Zarutskie, a 19-year-old nursing student from Laguna Beach, was swimming with nurse sharks and was being photographed when she suddenly felt her arm being yanked down. One of the nurse sharks bit her arm and started to drag her under the water.

Her boyfriend's father who was taking photos of her capturing the exact moment when Zarutskie came in contact with the 5-foot-long shark.

"He had my wrist in his mouth and I could feel his teeth sinking into my arm," Zarutskie told NBC News on Monday. "I was pulled underwater for a few seconds and then ripped my wrist out of the shark’s mouth as fast as I could."

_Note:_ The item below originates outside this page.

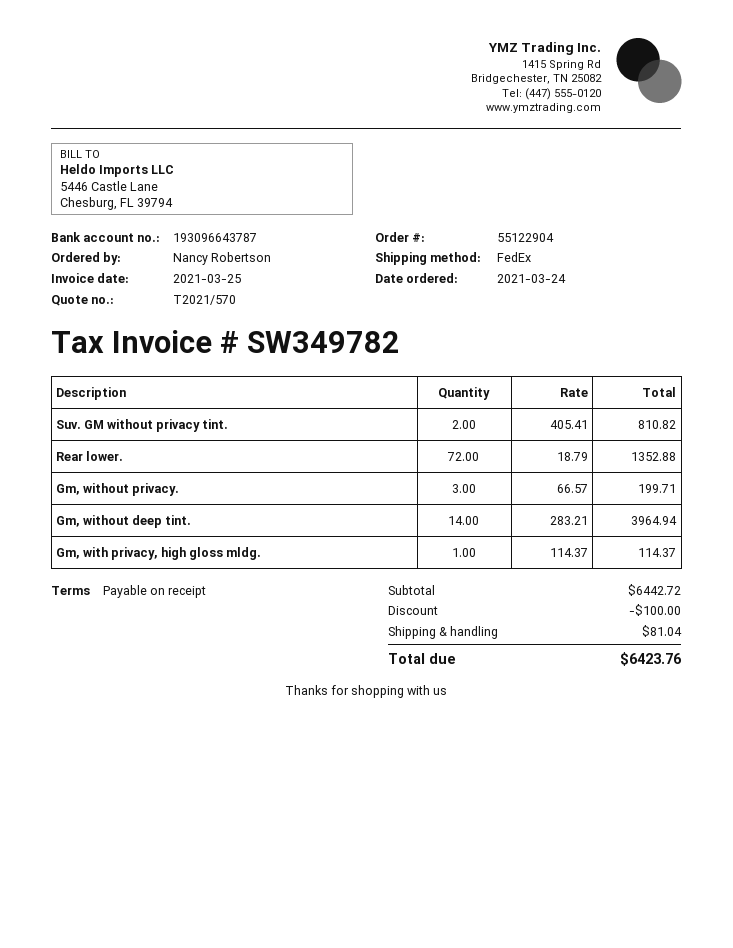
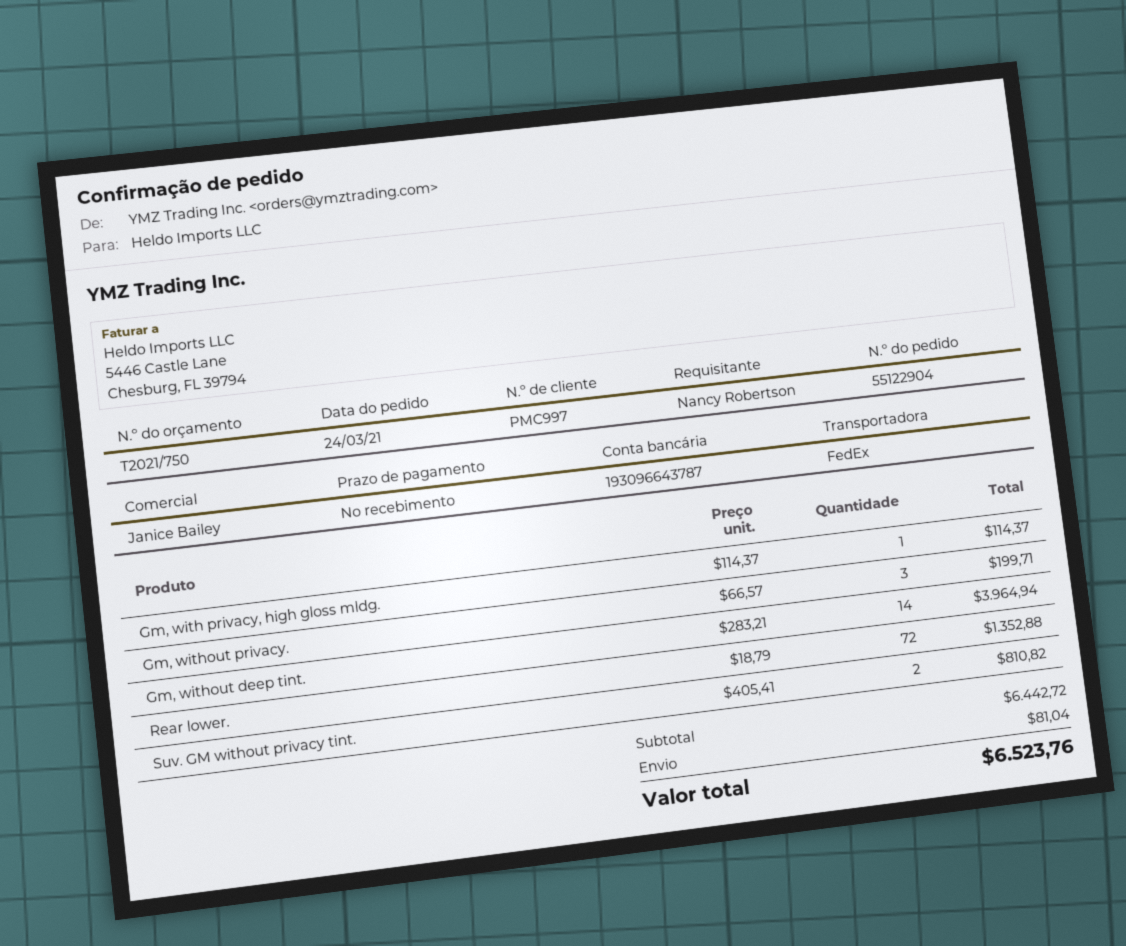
quote number: T2021/570 -> T2021/750
discount: 100.00 -> none
total: 6423.76 -> 6523.76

Zarutskie managed to free herself from the shark's grasp and swam to some steps — holding her bleeding arm out of the water — and got out of the ocean.

"I didn’t scream or anything. It felt like 10 people squeezing my arm really hard and the shark pulled me under water," she said. "I honestly think adrenaline kicked in. I dive, and I knew I needed to get my hand out. I ripped my wrist out in a certain way and I put my arm above my head immediately so the blood didn’t hit the water. I was happy when I got out of the water."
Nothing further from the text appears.